Add usage quota cache revalidation headers to consumers resolve endpoint

Problem

AI Gateway caches the response from CustomersDot's HEAD /api/v1/consumers/resolve endpoint for 1 hour (in-memory, per-instance). The consumption pipeline updates wallet balances at :10 past every hour. This creates a staleness window of up to ~55 minutes where the cached response no longer reflects the actual wallet state.

Two directions of staleness:

  1. False positive (cached 200, should be 402) — user continues using features after credits are depleted.
  2. False negative (cached 402, should be 200) — user is blocked but should not be (e.g., after accepting overage terms or receiving monthly credits).

Goals

  • Reduce cache staleness from ~55 minutes to ~2 minutes for wallet-dependent decisions
  • Set appropriate cache TTLs based on response type (stable bypass vs wallet-dependent vs blocked)
  • Use standard HTTP Cache-Control semantics
  • No new infrastructure required (no Redis, no pub/sub)

Non-goals

  • Changing usage quota decision logic
  • Shared caching in AI Gateway (no Redis available)
  • Real-time cache invalidation (no background poller on AI Gateway)

Constraints discovered

  • No Redis on AI Gateway — cache must be in-memory, per-instance
  • No background poller on AI Gateway — can only update cache within request/response cycle
  • 20+ operations with wildly different credit costs — cannot predict burn rate
  • No shared state between AI Gateway instances — cannot do centralized invalidation

Options evaluated

Option Staleness Complexity Verdict
Cache-Control: max-age aligned to consumption schedule ~2 min Low Selected
Push notification on wallet depletion ~0 High No shared state to invalidate
Server-side Redis cache + invalidation ~0 Medium No Redis on AI Gateway
Precomputed usage_allowed flag on consumer ~0 Medium-High Good long-term, needs all write paths updated
Return balance in headers + smart client TTL Variable Medium 20+ ops with different costs makes this impractical
Changes/invalidation polling endpoint 30-60s Medium No background poller on AI Gateway
Shared Redis cache (AI Gateway) ~0 Medium No Redis on AI Gateway
ETag/Last-Modified (original proposal) ~0 per request Medium AI Gateway does not support conditional requests

Implemented approach

Server returns Cache-Control: max-age=N with TTL aligned to the consumption pipeline schedule:

Response Reason max-age
200 Stable bypass (team member, proxy, feature disabled) 3600s (1 hour)
200 Wallet-dependent (via resolve!) Seconds until :12 past next hour (60-3600s)
402 Blocked (no credits, no overage) 300s (5 min) — user could accept overage anytime
403/422 Error 60s

The :12 offset = consumption cron at :10 + 2 min buffer for job completion.

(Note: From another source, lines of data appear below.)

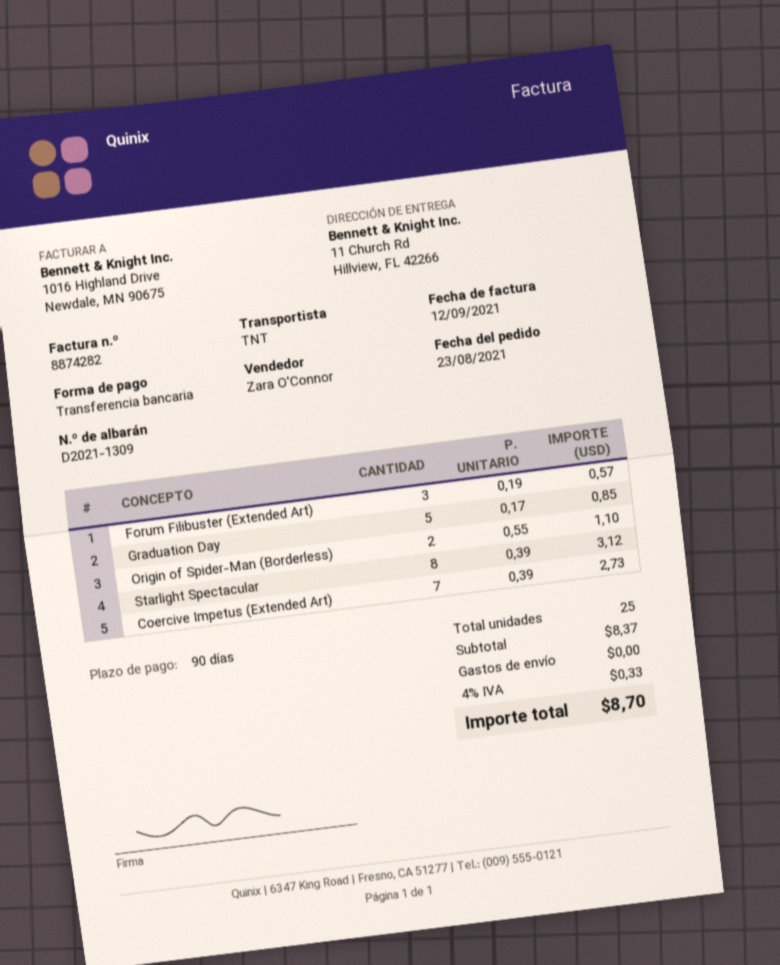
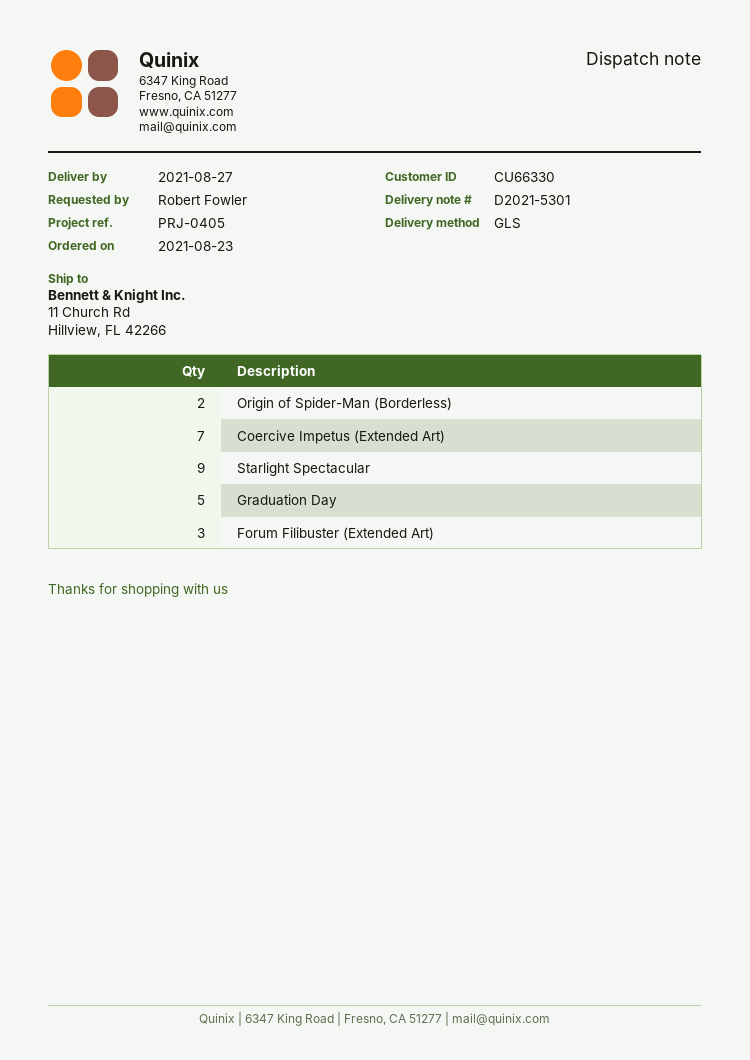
delivery note number: D2021-1309 -> D2021-5301
shipping method: TNT -> GLS
Starlight Spectacular: 8 -> 9

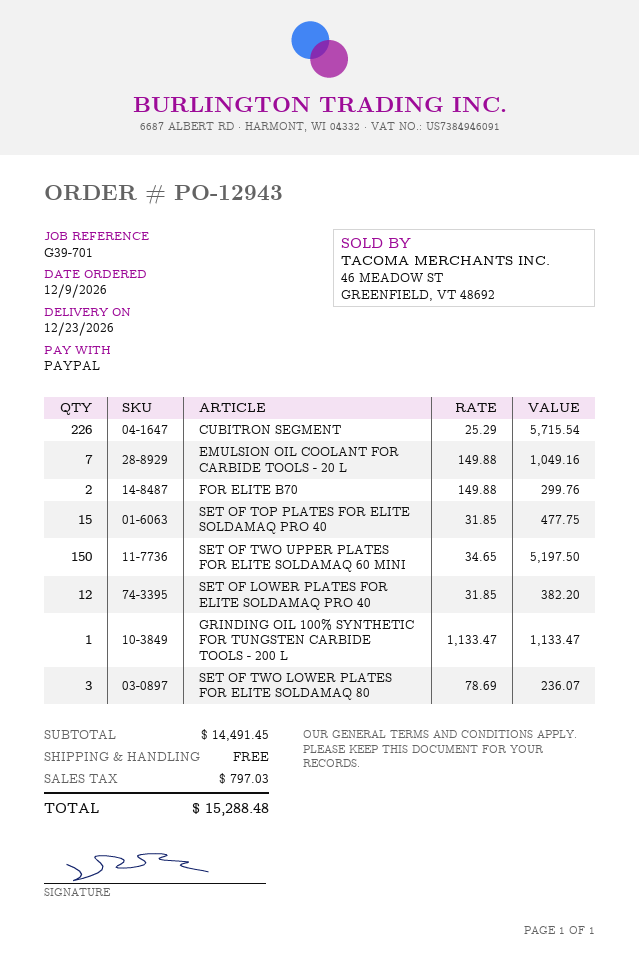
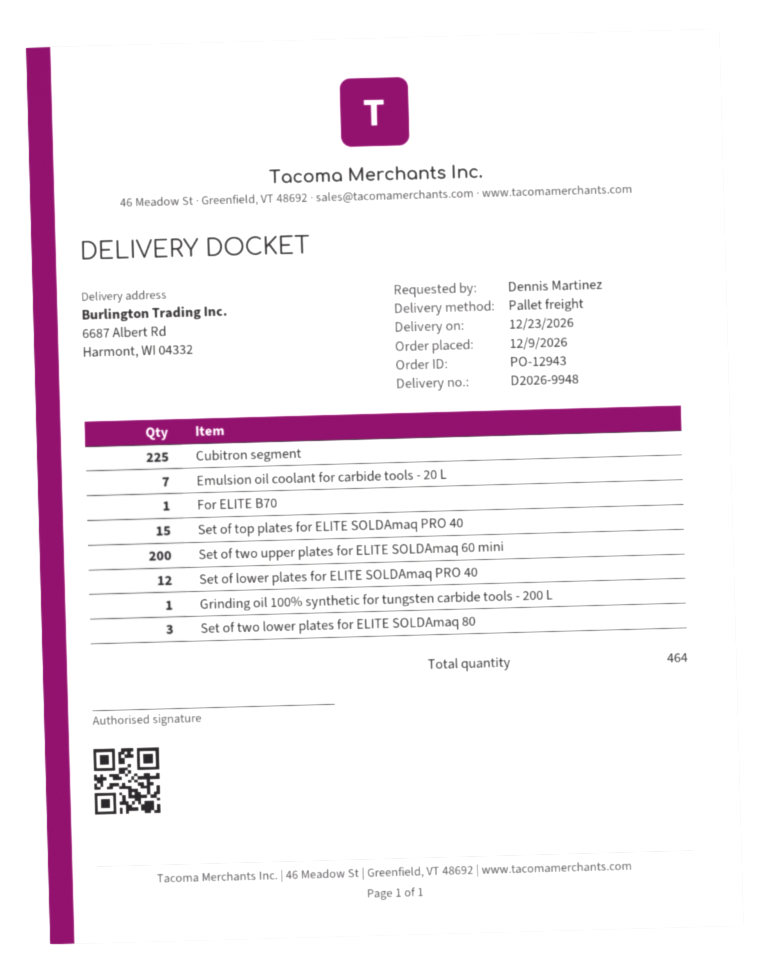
CUBITRON SEGMENT: 226 -> 225
FOR ELITE B70: 2 -> 1
SET OF TWO UPPER PLATES FOR ELITE SOLDAMAQ 60 MINI: 150 -> 200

New PORO: Billing::Usage::CacheTtlCalculator encapsulates the TTL computation with YARD documentation.

Uses Rails built-in expires_in from ActionController::ConditionalGet.

What this achieves

  • Max staleness drops from ~55 min to ~2 min for wallet-dependent decisions
  • Backward-compatible — the header is currently ignored by AI Gateway
  • No new infrastructure required
  • Server owns the schedule knowledge — no fragile coupling
Edited by Vitaly Slobodin